La empresa asegura disponer de más de un centenar de instalaciones industriales donde sus algoritmos ayudan a anticipar averías mecánicas y reducir costes de mantenimiento. Su tecnología analiza parámetros acústicos, temperatura, presión o corriente eléctrica para identificar desviaciones que podrían indicar fallos inminentes.

Este origen industrial abre una interesante posibilidad de uso dual. En lugar de desplegar infraestructuras completamente nuevas, los sensores podrían aprovechar instalaciones ya existentes. La compañía plantea, por ejemplo, integrar sus dispositivos en estaciones transformadoras eléctricas. Mientras supervisan el estado de transformadores y equipos energéticos, los mismos micrófonos podrían escuchar el espacio aéreo circundante en busca de drones.

Desde el punto de vista económico, este enfoque permitiría reutilizar infraestructuras ya desplegadas, reduciendo significativamente los costes asociados a una red nacional de vigilancia.

Una tendencia que gana fuerza

Neuron Soundware no está sola en este sector emergente. Empresas de distintos países están desarrollando soluciones similares basadas en inteligencia artificial acústica. Plataformas como Omnisent utilizan redes distribuidas de sensores pasivos para detectar, localizar y clasificar drones sin emitir señales electromagnéticas, mientras que otros fabricantes están incorporando capas acústicas a sistemas de defensa ya existentes.

La tendencia responde a una realidad tecnológica evidente. Los drones modernos pueden operar mediante radiofrecuencia, enlaces por fibra óptica o incluso rutas autónomas previamente programadas. En algunos casos, los sistemas tradicionales basados exclusivamente en radiofrecuencia pierden efectividad. Sin embargo, cualquier aeronave impulsada por hélices sigue generando ruido, y ese ruido puede convertirse en una fuente valiosa de información.
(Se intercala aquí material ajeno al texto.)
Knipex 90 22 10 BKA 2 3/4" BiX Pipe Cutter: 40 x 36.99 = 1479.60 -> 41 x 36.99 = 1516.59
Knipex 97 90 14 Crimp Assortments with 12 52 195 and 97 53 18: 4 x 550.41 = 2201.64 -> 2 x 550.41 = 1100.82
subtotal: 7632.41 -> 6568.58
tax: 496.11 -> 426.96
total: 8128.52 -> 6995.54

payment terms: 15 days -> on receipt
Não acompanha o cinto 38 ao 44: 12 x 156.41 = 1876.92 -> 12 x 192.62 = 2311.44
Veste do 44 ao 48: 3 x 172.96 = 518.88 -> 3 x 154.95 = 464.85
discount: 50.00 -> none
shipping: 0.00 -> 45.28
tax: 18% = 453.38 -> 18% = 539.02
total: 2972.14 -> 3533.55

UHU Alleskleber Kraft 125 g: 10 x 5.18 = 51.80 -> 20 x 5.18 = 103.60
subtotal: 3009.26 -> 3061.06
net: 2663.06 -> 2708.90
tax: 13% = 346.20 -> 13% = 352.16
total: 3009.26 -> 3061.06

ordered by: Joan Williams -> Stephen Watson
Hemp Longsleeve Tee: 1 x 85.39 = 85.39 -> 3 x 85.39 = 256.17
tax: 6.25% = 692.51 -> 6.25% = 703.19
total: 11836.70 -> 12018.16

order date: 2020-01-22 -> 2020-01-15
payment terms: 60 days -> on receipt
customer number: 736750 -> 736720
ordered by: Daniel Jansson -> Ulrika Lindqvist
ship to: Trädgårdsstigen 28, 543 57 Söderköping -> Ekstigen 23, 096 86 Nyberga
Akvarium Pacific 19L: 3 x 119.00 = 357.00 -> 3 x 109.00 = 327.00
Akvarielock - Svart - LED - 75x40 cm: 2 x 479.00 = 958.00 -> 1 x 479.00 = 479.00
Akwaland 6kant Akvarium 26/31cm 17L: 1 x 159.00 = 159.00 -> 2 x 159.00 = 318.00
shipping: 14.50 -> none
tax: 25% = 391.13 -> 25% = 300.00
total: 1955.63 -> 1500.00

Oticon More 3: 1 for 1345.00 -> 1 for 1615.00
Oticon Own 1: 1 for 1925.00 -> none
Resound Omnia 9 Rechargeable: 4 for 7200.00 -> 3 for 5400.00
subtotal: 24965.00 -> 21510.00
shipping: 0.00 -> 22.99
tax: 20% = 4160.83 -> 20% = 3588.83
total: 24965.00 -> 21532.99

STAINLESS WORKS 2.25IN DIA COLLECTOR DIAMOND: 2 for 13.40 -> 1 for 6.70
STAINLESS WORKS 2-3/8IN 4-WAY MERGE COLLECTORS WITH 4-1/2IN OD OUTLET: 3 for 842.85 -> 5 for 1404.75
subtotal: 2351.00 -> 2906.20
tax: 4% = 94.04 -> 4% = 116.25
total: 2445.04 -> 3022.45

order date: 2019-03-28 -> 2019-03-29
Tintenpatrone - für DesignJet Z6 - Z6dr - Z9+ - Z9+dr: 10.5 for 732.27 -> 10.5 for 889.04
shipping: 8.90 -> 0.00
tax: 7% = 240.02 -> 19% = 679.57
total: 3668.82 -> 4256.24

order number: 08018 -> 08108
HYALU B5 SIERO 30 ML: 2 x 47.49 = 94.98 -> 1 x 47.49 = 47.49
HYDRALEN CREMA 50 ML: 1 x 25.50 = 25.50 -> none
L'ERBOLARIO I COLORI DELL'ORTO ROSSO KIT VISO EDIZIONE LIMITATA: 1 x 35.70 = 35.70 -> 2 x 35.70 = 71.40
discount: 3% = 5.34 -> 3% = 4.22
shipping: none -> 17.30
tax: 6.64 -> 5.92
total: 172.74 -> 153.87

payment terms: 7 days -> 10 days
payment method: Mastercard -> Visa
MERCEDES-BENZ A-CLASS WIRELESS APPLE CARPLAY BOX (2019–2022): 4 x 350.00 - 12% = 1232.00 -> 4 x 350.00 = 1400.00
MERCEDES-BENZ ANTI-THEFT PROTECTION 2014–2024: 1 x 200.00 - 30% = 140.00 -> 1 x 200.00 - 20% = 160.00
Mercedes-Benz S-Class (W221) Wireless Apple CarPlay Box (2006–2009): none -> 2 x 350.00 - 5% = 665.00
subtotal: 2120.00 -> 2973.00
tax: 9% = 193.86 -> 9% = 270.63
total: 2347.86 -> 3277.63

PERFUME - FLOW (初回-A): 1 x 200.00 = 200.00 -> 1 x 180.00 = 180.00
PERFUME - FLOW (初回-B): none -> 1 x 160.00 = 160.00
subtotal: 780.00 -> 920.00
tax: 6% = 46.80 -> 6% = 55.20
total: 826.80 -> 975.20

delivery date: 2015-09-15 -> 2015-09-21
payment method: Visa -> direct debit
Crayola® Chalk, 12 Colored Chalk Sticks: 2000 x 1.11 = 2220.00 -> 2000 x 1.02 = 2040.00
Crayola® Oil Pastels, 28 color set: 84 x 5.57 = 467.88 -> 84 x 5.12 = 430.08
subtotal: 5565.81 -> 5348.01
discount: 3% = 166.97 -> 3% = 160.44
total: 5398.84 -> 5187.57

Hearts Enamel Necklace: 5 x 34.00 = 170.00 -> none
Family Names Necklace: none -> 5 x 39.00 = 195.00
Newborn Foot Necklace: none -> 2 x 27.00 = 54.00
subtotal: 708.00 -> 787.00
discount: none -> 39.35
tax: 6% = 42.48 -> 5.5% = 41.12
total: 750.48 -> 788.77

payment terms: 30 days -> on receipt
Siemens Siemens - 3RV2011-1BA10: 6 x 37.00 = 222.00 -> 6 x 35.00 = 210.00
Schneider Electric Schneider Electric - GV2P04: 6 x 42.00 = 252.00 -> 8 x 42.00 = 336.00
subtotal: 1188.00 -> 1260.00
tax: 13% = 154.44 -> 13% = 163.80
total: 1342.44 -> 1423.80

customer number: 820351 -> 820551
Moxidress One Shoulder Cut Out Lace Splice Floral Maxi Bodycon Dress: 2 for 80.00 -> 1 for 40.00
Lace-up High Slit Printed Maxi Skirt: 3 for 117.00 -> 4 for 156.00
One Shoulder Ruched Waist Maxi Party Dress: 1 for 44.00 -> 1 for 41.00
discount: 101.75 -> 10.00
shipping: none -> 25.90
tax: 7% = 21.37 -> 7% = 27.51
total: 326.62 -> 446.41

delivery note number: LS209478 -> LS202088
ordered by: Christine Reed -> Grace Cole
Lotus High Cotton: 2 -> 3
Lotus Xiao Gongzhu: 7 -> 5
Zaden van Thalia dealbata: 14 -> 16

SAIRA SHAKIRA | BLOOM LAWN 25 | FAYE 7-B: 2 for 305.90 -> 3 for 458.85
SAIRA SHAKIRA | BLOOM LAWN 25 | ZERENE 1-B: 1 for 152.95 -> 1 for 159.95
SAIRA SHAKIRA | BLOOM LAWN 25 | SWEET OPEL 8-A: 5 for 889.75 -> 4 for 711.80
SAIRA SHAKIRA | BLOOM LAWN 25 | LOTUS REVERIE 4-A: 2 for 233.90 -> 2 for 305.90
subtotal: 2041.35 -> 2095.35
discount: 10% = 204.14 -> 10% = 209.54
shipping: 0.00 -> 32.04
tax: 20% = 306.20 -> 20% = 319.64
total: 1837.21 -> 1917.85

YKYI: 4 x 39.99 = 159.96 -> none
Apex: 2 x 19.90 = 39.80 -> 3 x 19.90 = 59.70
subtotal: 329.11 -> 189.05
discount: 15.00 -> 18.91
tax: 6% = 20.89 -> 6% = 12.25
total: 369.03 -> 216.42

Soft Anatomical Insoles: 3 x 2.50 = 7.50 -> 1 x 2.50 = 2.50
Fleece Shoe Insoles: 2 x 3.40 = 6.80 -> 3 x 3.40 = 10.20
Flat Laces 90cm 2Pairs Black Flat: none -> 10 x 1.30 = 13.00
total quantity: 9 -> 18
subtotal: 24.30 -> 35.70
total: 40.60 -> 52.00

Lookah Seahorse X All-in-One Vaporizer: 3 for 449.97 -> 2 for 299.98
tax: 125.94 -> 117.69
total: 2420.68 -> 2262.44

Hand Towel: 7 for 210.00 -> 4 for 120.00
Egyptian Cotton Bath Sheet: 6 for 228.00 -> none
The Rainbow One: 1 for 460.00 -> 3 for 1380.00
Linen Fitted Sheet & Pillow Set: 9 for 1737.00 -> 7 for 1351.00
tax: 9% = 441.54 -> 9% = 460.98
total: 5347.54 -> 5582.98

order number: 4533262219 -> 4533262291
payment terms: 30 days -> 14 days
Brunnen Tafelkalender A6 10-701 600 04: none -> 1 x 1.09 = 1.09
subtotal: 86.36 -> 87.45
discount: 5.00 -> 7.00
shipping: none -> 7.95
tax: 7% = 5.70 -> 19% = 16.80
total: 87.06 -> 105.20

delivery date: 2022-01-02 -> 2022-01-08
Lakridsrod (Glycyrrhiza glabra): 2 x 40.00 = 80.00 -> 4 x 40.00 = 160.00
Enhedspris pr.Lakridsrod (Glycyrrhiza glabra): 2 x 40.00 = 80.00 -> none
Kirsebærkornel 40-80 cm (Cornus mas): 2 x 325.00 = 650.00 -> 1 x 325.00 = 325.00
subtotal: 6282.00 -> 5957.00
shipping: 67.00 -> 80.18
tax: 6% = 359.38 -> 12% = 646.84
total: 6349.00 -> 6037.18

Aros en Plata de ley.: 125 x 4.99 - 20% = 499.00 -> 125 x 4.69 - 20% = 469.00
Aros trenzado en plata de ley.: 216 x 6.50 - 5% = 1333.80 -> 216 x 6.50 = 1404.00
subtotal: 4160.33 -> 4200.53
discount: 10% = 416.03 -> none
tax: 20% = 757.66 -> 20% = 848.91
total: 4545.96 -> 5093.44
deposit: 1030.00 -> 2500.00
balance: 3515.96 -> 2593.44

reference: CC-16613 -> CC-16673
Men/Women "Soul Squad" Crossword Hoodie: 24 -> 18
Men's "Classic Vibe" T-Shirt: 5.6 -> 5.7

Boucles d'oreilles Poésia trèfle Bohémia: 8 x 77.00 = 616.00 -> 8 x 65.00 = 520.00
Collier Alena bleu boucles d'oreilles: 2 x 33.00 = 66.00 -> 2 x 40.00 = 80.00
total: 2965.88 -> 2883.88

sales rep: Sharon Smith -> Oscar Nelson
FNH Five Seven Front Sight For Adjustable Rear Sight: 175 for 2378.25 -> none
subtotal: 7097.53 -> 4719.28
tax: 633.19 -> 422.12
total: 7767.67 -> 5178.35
El futuro de la vigilancia acústica

La evolución de la inteligencia artificial está ampliando rápidamente las capacidades de los sistemas acústicos. Algoritmos cada vez más sofisticados permiten diferenciar sonidos extremadamente similares, filtrar ruido ambiental y adaptarse a condiciones meteorológicas cambiantes.

Neuron Soundware ya ha demostrado en aplicaciones industriales la capacidad de procesar enormes volúmenes de información sonora mediante modelos entrenados con miles de millones de vectores acústicos. Esa experiencia podría convertirse en una ventaja competitiva importante a medida que aumente la demanda de soluciones de detección aérea basadas en IA.

Reflexiones finales

Sound Shield representa una muestra de cómo tecnologías originalmente diseñadas para la Industria 4.0 pueden encontrar aplicaciones completamente nuevas en el ámbito de la seguridad. Su combinación de sensores de bajo coste, computación perimetral e inteligencia artificial permite construir redes de vigilancia escalables y difíciles de neutralizar.

Aunque es poco probable que los sistemas acústicos sustituyan por completo a radares, cámaras térmicas o sensores de radiofrecuencia, todo apunta a que se convertirán en una capa adicional dentro de arquitecturas de defensa multicapa. En un escenario donde los drones son cada vez más pequeños, baratos y numerosos, escuchar el cielo puede resultar tan importante como observarlo.